• **How to complete this task**
When you transcribe the entries below, keep the wording exact and omit the pictures.

• **Information provided**
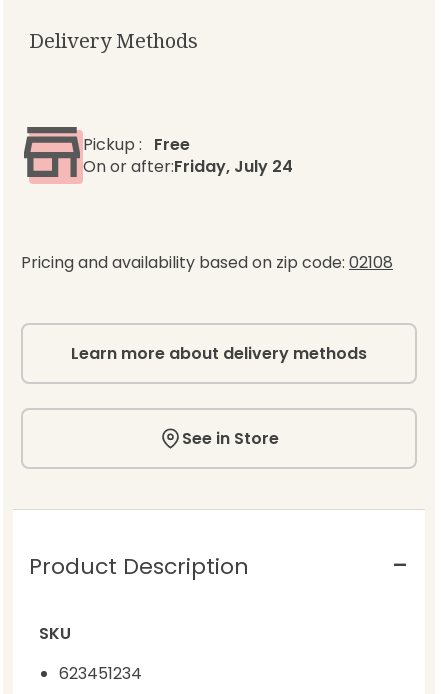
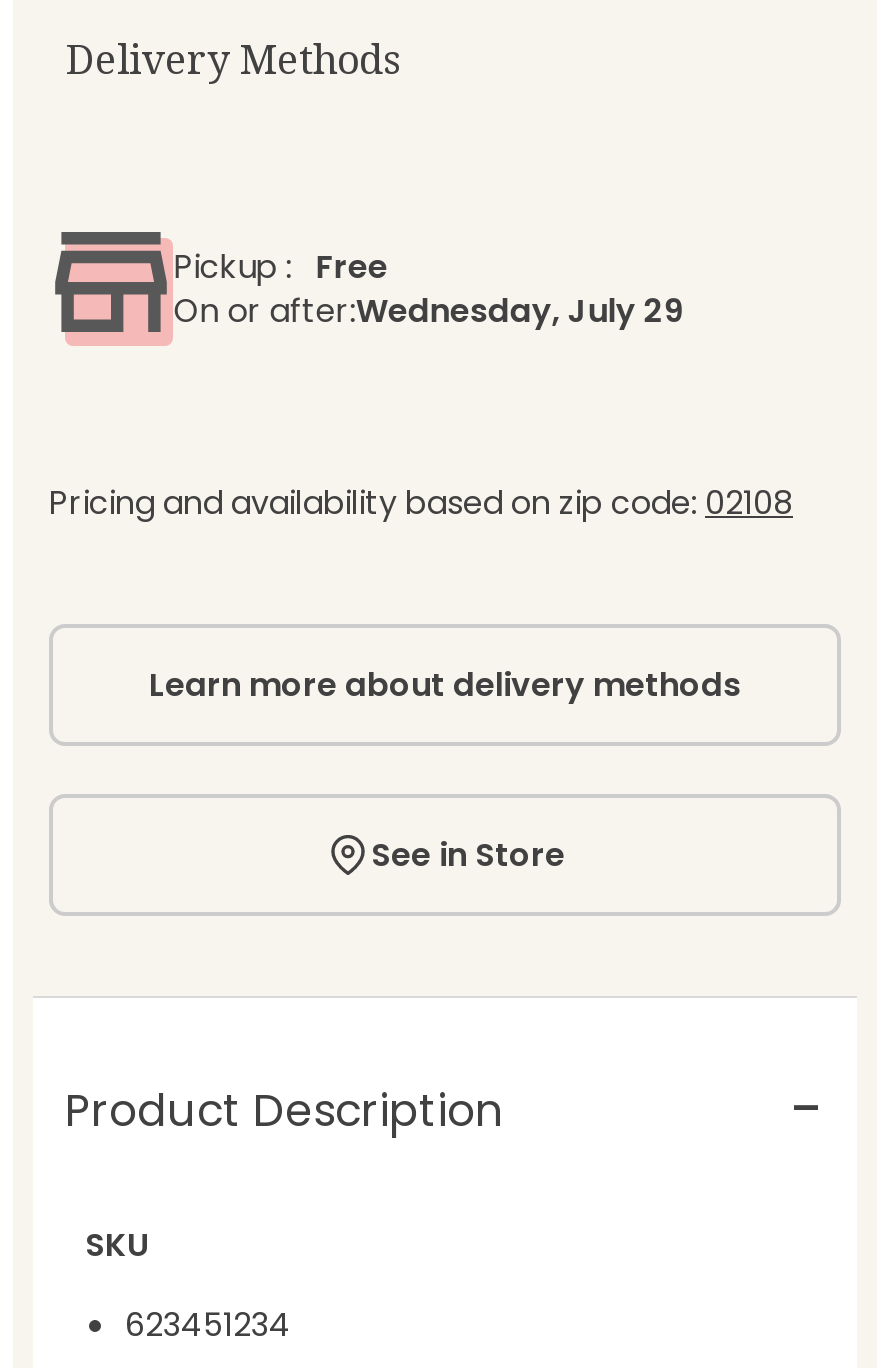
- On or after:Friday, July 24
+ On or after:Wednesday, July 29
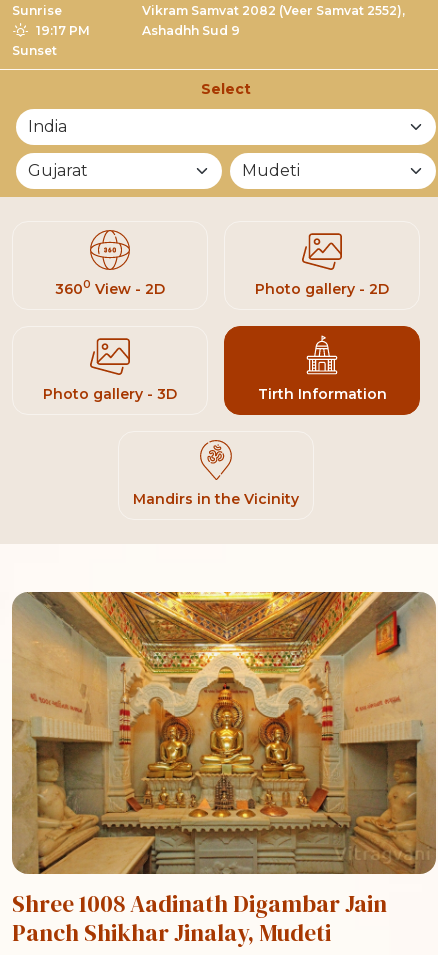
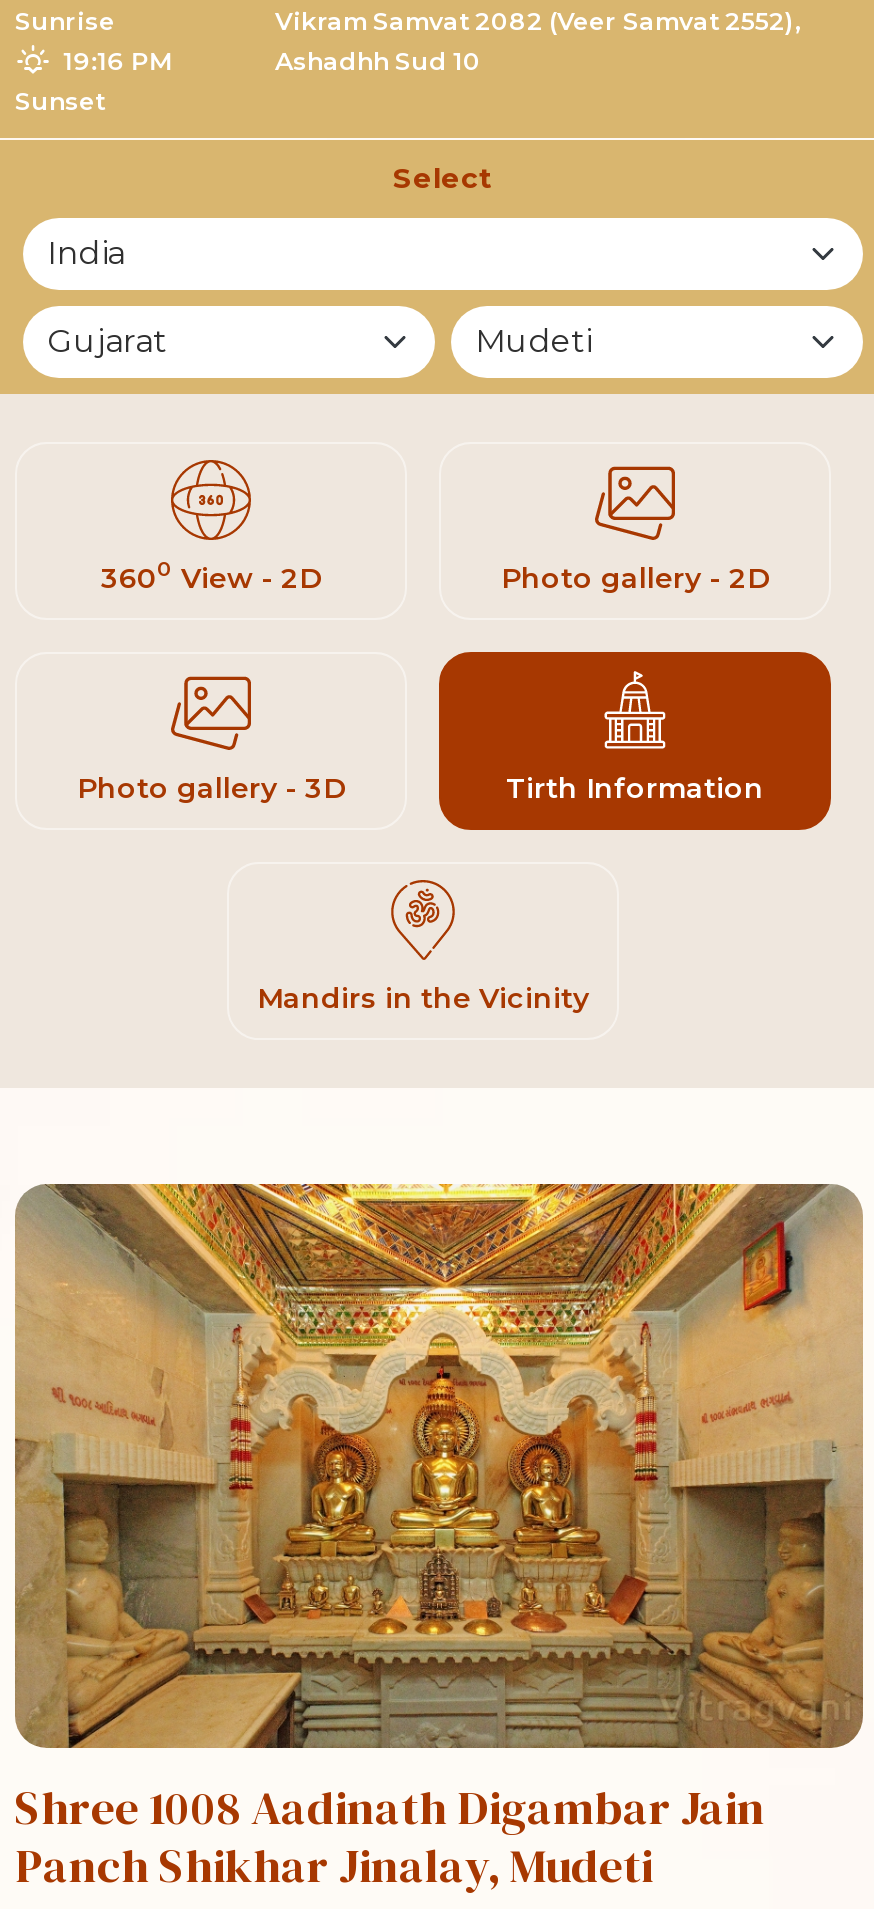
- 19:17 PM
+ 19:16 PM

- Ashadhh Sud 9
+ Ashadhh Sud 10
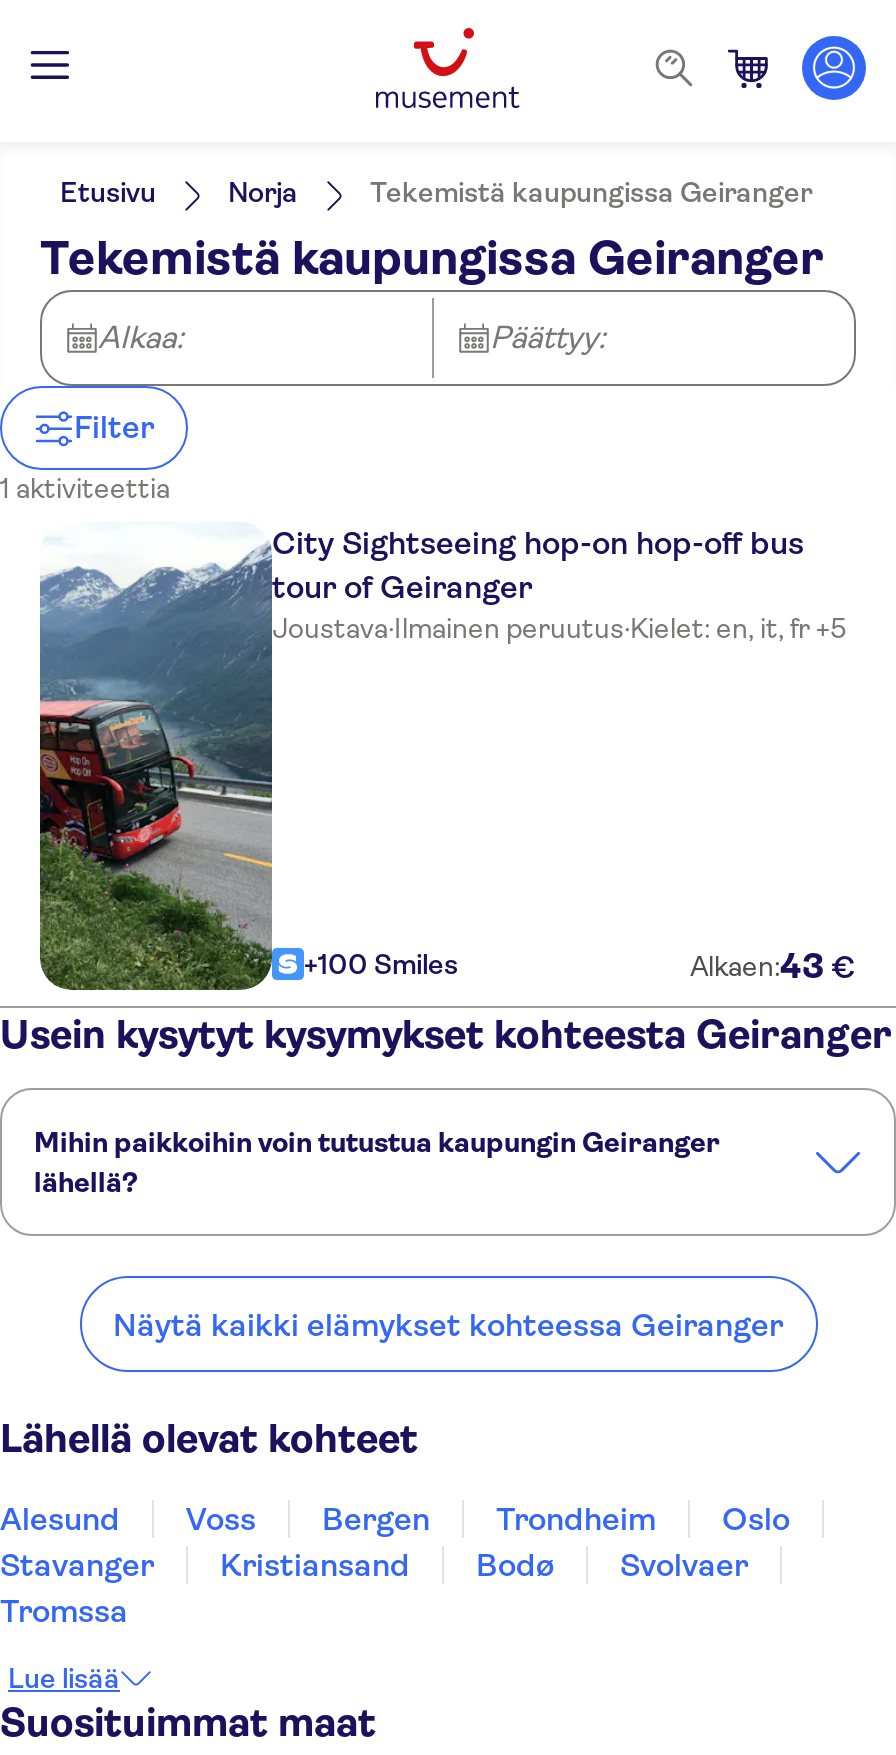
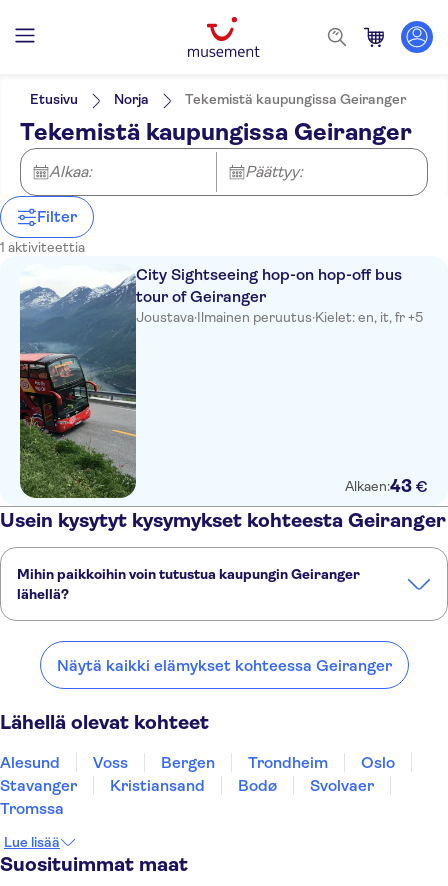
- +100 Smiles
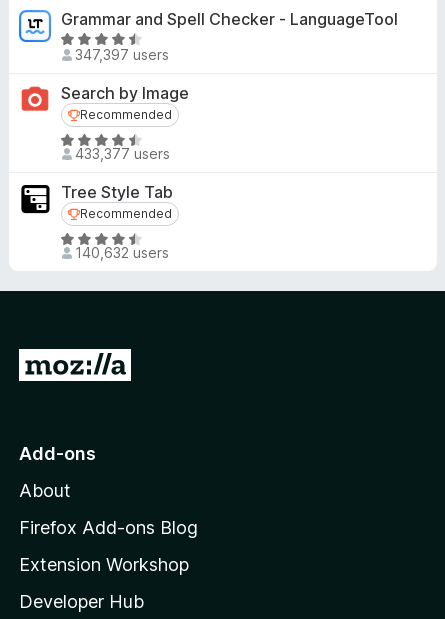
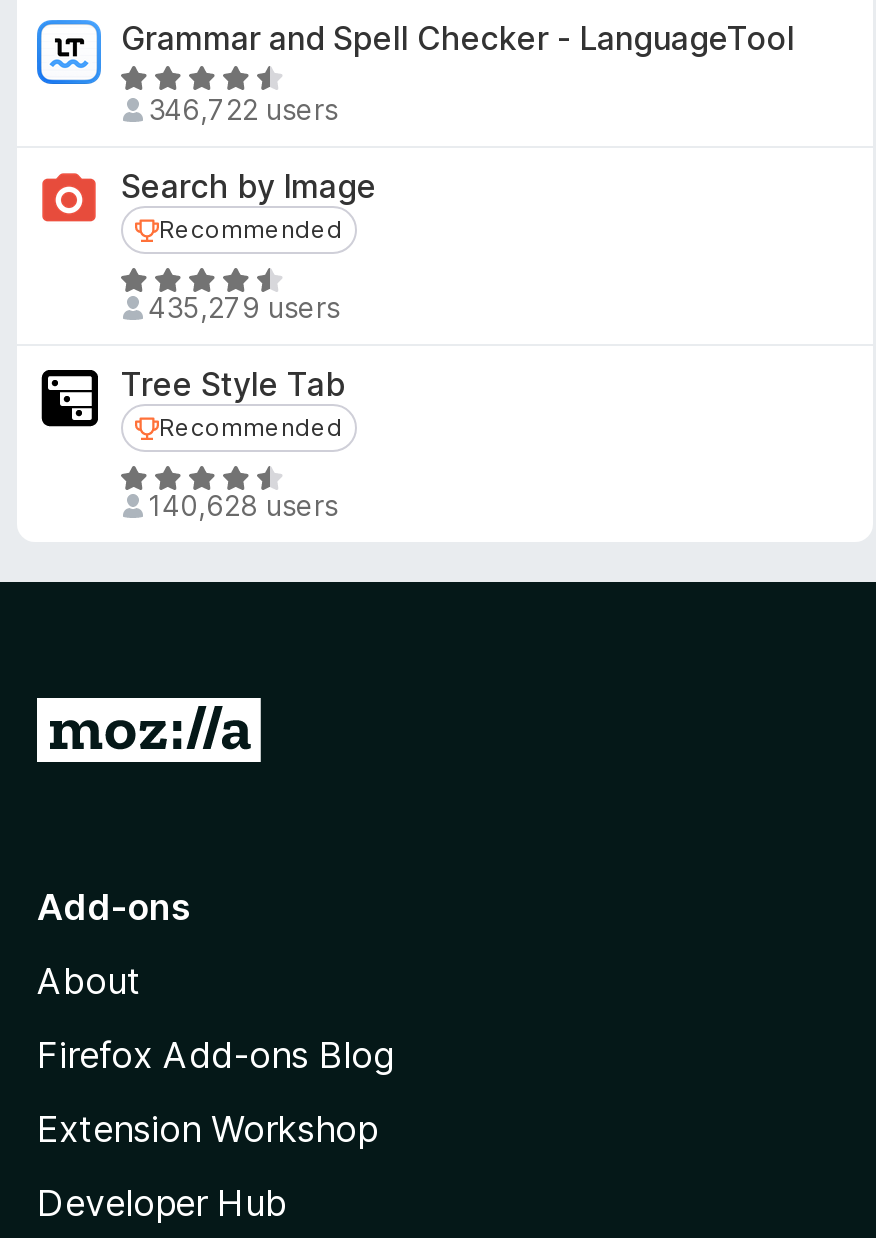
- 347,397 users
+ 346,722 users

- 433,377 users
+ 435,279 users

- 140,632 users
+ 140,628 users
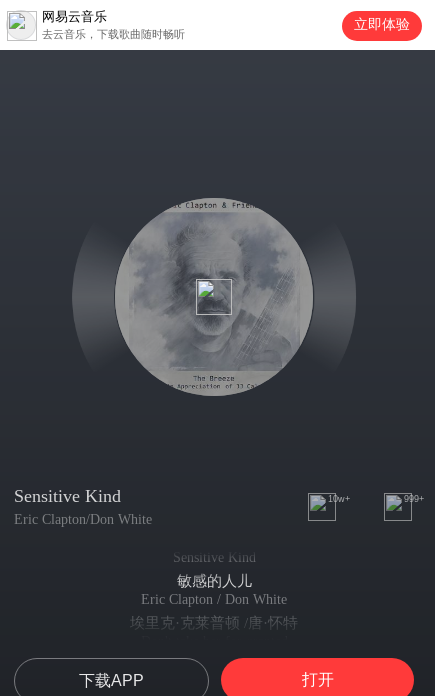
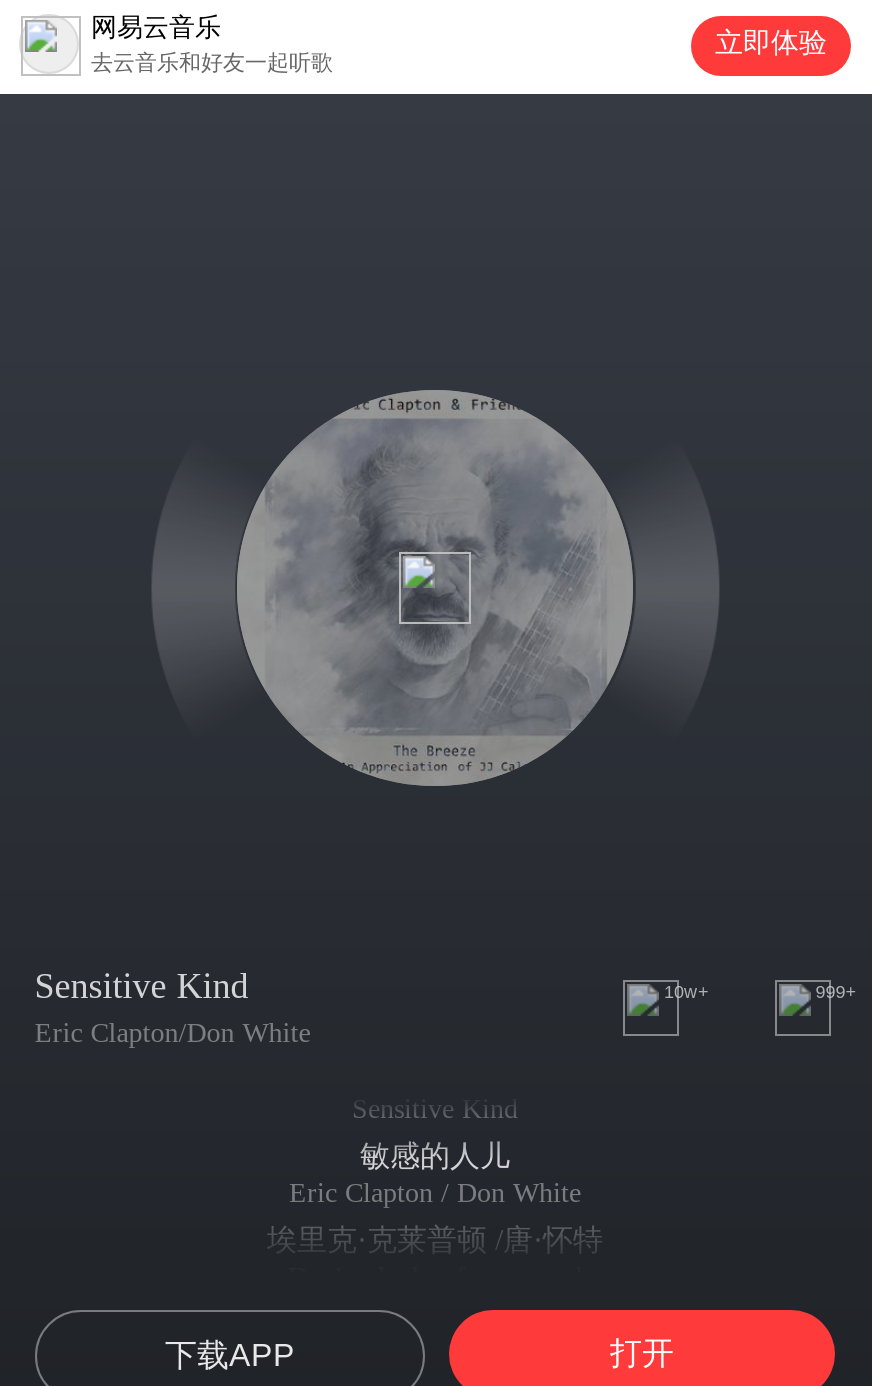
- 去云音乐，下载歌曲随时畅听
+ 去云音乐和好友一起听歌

• **Reply to the task**
- On or after:Friday, July 24
+ On or after:Wednesday, July 29
- 19:17 PM
+ 19:16 PM

- Ashadhh Sud 9
+ Ashadhh Sud 10
- +100 Smiles
- 347,397 users
+ 346,722 users

- 433,377 users
+ 435,279 users

- 140,632 users
+ 140,628 users
- 去云音乐，下载歌曲随时畅听
+ 去云音乐和好友一起听歌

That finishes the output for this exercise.